Each line of the entries that mentions the string "deep" needs to be reported.

[Extracted information — start]

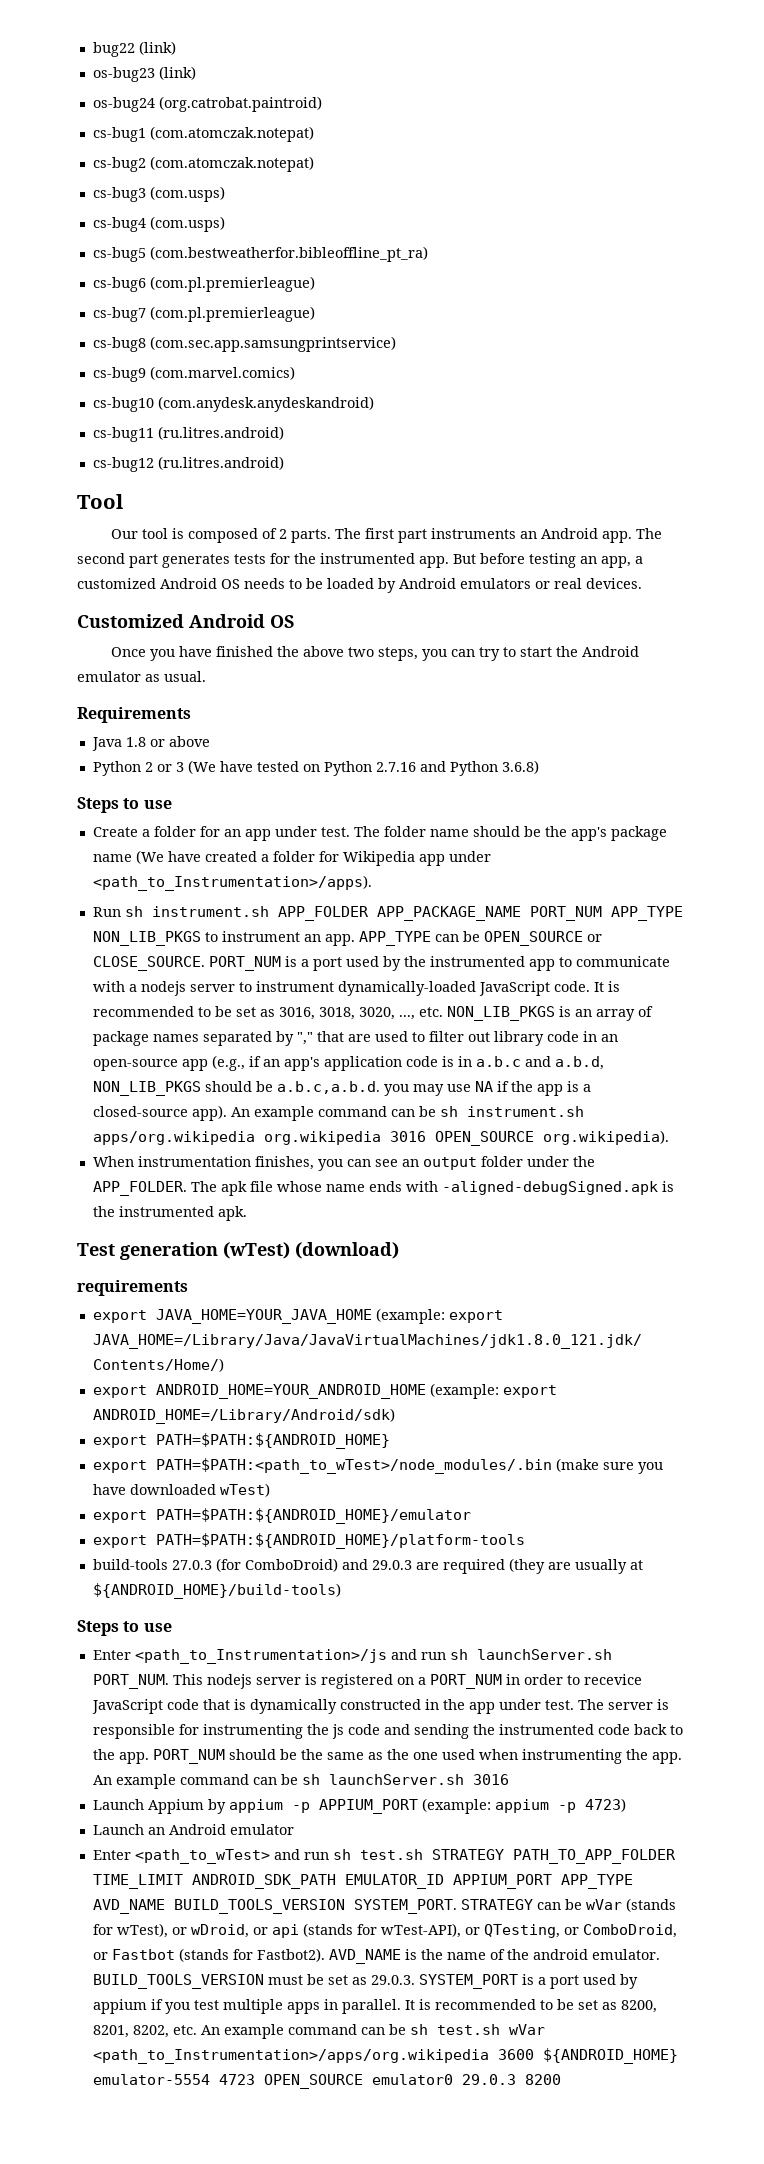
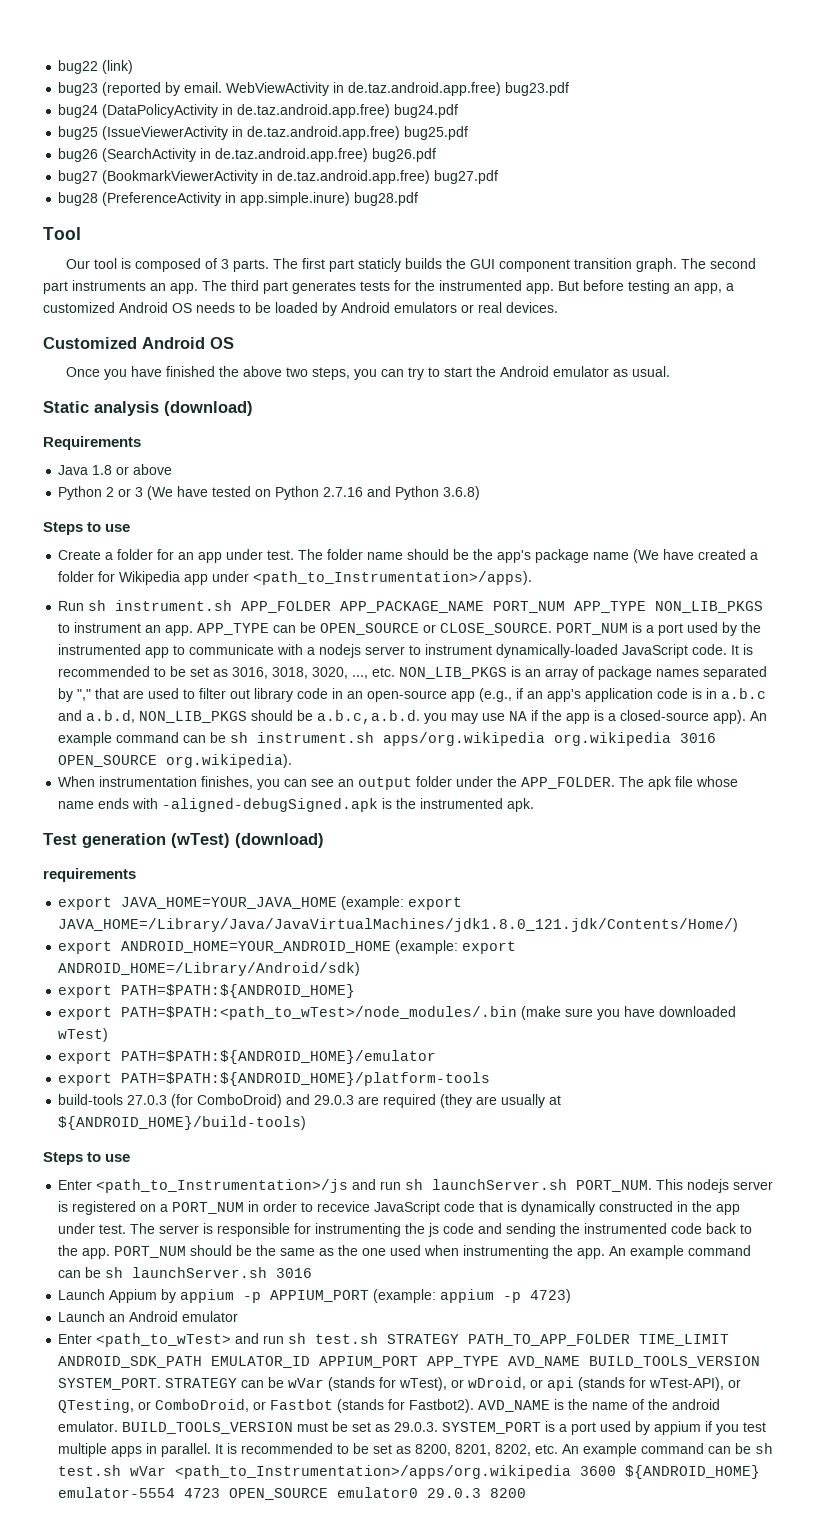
- os-bug23 (link)
- os-bug24 (org.catrobat.paintroid)
- cs-bug1 (com.atomczak.notepat)
- cs-bug2 (com.atomczak.notepat)
- cs-bug3 (com.usps)
- cs-bug4 (com.usps)
- cs-bug5 (com.bestweatherfor.bibleoffline_pt_ra)
- cs-bug6 (com.pl.premierleague)
- cs-bug7 (com.pl.premierleague)
- cs-bug8 (com.sec.app.samsungprintservice)
- cs-bug9 (com.marvel.comics)
- cs-bug10 (com.anydesk.anydeskandroid)
- cs-bug11 (ru.litres.android)
- cs-bug12 (ru.litres.android)
+ bug23 (reported by email. WebViewActivity in de.taz.android.app.free) bug23.pdf
+ bug24 (DataPolicyActivity in de.taz.android.app.free) bug24.pdf
+ bug25 (IssueViewerActivity in de.taz.android.app.free) bug25.pdf
+ bug26 (SearchActivity in de.taz.android.app.free) bug26.pdf
+ bug27 (BookmarkViewerActivity in de.taz.android.app.free) bug27.pdf
+ bug28 (PreferenceActivity in app.simple.inure) bug28.pdf
- Our tool is composed of 2 parts.
+ Our tool is composed of 3 parts.
- The first part instruments an Android app.
+ The first part staticly builds the GUI component transition graph. The second part instruments an app.
- The second part generates tests for the instrumented app.
+ The third part generates tests for the instrumented app.
+ Static analysis (download)

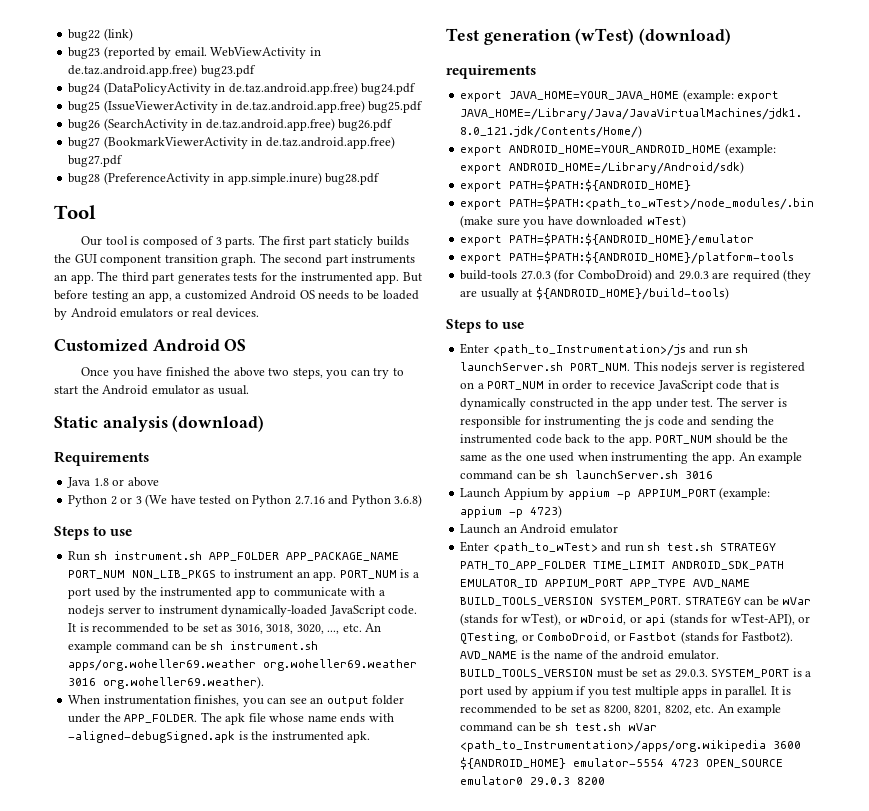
- Create a folder for an app under test. The folder name should be the app's package name (We have created a folder for Wikipedia app under <path_to_Instrumentation>/apps).
- Run sh instrument.sh APP_FOLDER APP_PACKAGE_NAME PORT_NUM APP_TYPE NON_LIB_PKGS to instrument an app.
+ Run sh instrument.sh APP_FOLDER APP_PACKAGE_NAME PORT_NUM NON_LIB_PKGS to instrument an app.
- APP_TYPE can be OPEN_SOURCE or CLOSE_SOURCE.
- It is recommended to be set as 3016, 3018, 3020, ..., etc. NON_LIB_PKGS is an array of package names separated by "," that are used to filter out library code in an open-source app (e.g., if an app's application code is in a.b.c and a.b.d, NON_LIB_PKGS should be a.b.c,a.b.d. you may use NA if the app is a closed-source app). An example command can be sh instrument.sh apps/org.wikipedia org.wikipedia 3016 OPEN_SOURCE org.wikipedia).
+ It is recommended to be set as 3016, 3018, 3020, ..., etc. An example command can be sh instrument.sh apps/org.woheller69.weather org.woheller69.weather 3016 org.woheller69.weather).

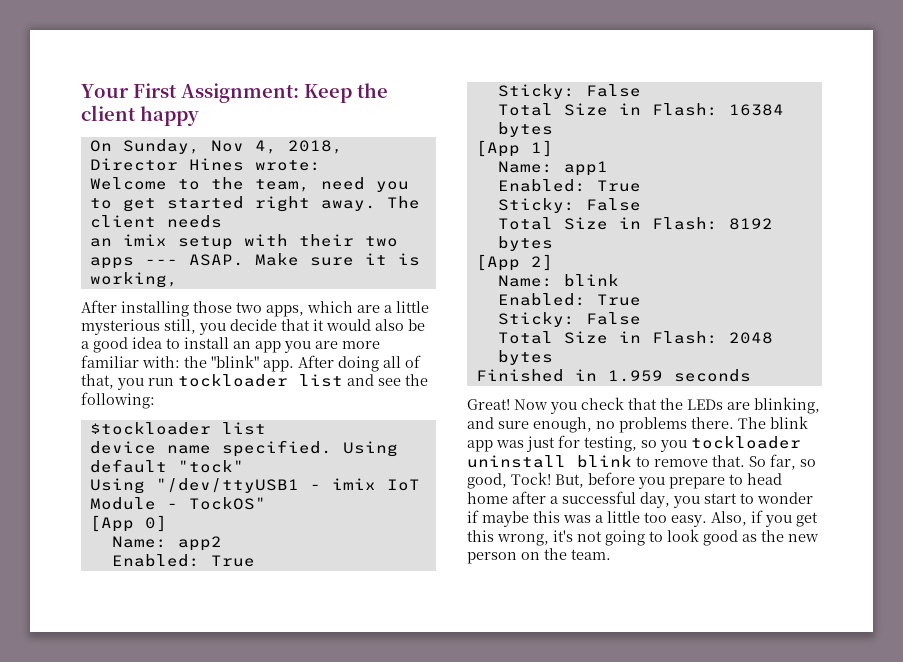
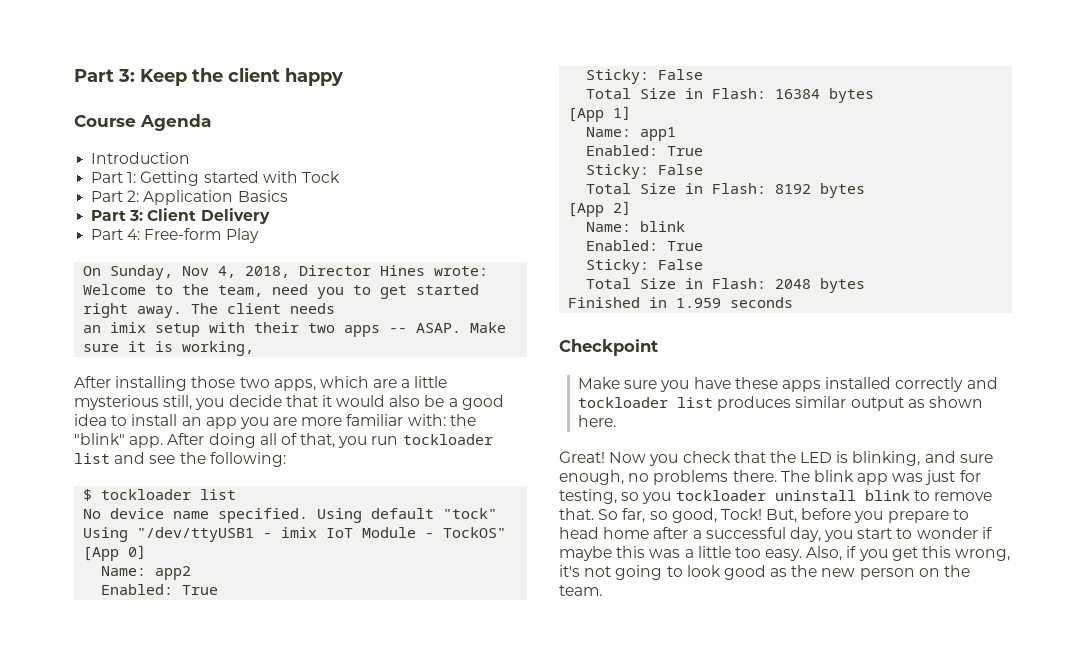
- Your First Assignment: Keep the client happy
+ Part 3: Keep the client happy
+ Course Agenda
+ Introduction
+ Part 1: Getting started with Tock
+ Part 2: Application Basics
+ Part 3: Client Delivery
+ Part 4: Free-form Play
- an imix setup with their two apps --- ASAP.
+ an imix setup with their two apps -- ASAP.
- $tockloader list
+ $ tockloader list
- device name specified.
+ No device name specified.
+ Checkpoint
+ Make sure you have these apps installed correctly and tockloader list produces similar output as shown here.
- Now you check that the LEDs are blinking, and sure enough, no problems there.
+ Now you check that the LED is blinking, and sure enough, no problems there.

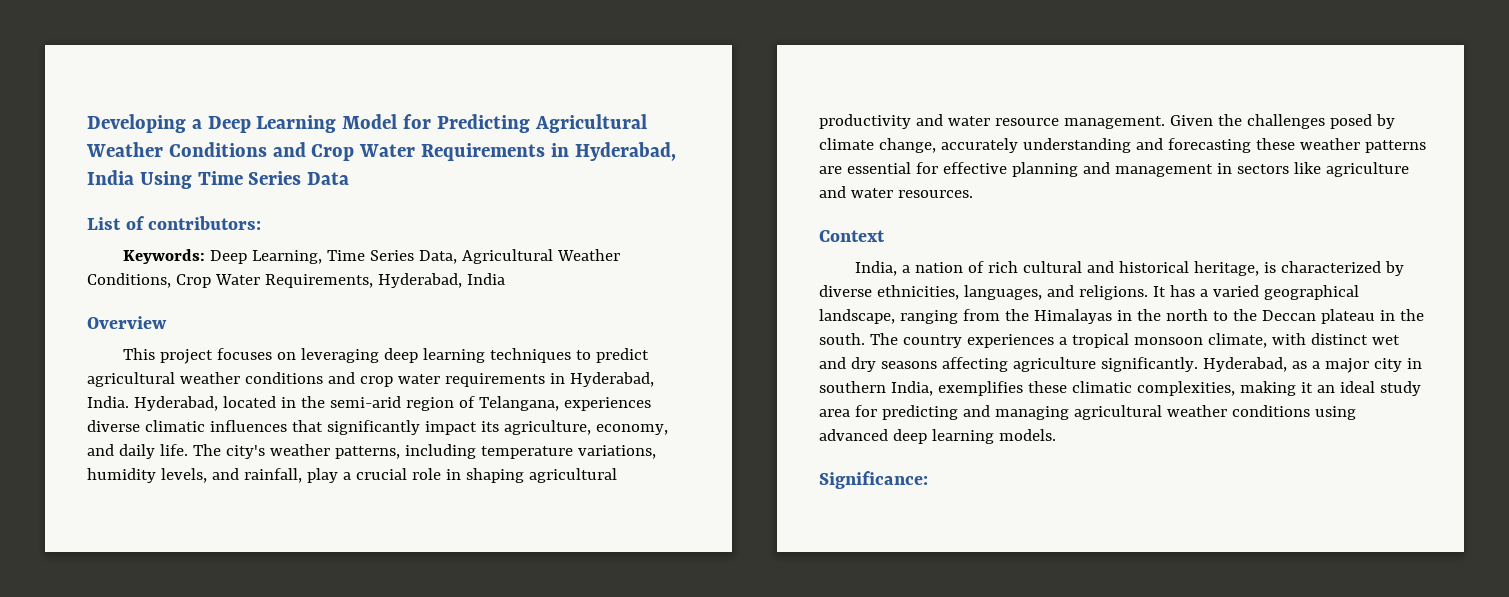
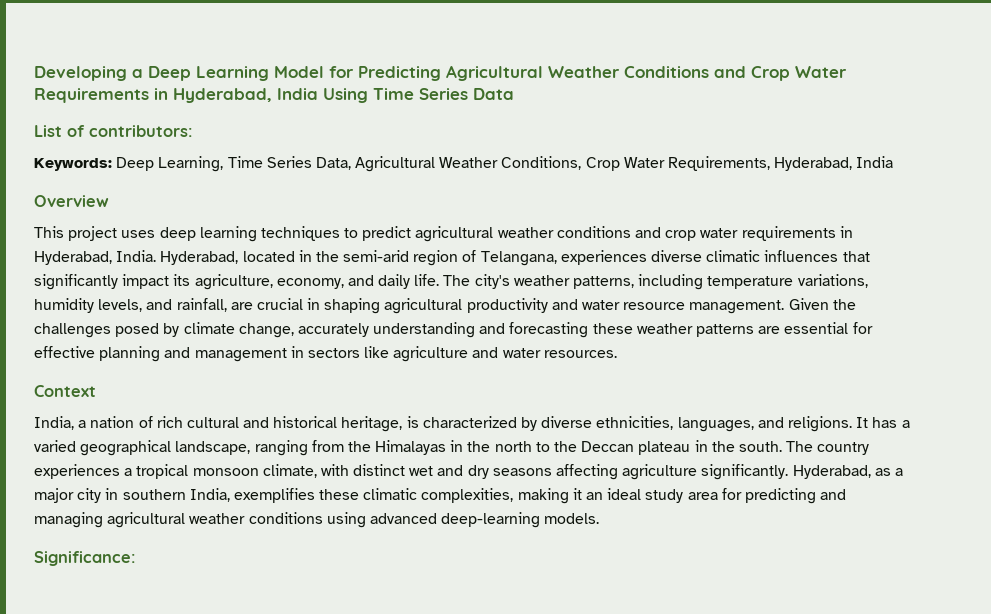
- This project focuses on leveraging deep learning techniques to predict agricultural weather conditions and crop water requirements in Hyderabad, India.
+ This project uses deep learning techniques to predict agricultural weather conditions and crop water requirements in Hyderabad, India.
- The city's weather patterns, including temperature variations, humidity levels, and rainfall, play a crucial role in shaping agricultural productivity and water resource management.
+ The city's weather patterns, including temperature variations, humidity levels, and rainfall, are crucial in shaping agricultural productivity and water resource management.
- Hyderabad, as a major city in southern India, exemplifies these climatic complexities, making it an ideal study area for predicting and managing agricultural weather conditions using advanced deep learning models.
+ Hyderabad, as a major city in southern India, exemplifies these climatic complexities, making it an ideal study area for predicting and managing agricultural weather conditions using advanced deep-learning models.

[Extracted information — finish]

Finished exercise:
- This project focuses on leveraging deep learning techniques to predict agricultural weather conditions and crop water requirements in Hyderabad, India.
+ This project uses deep learning techniques to predict agricultural weather conditions and crop water requirements in Hyderabad, India.
- Hyderabad, as a major city in southern India, exemplifies these climatic complexities, making it an ideal study area for predicting and managing agricultural weather conditions using advanced deep learning models.
+ Hyderabad, as a major city in southern India, exemplifies these climatic complexities, making it an ideal study area for predicting and managing agricultural weather conditions using advanced deep-learning models.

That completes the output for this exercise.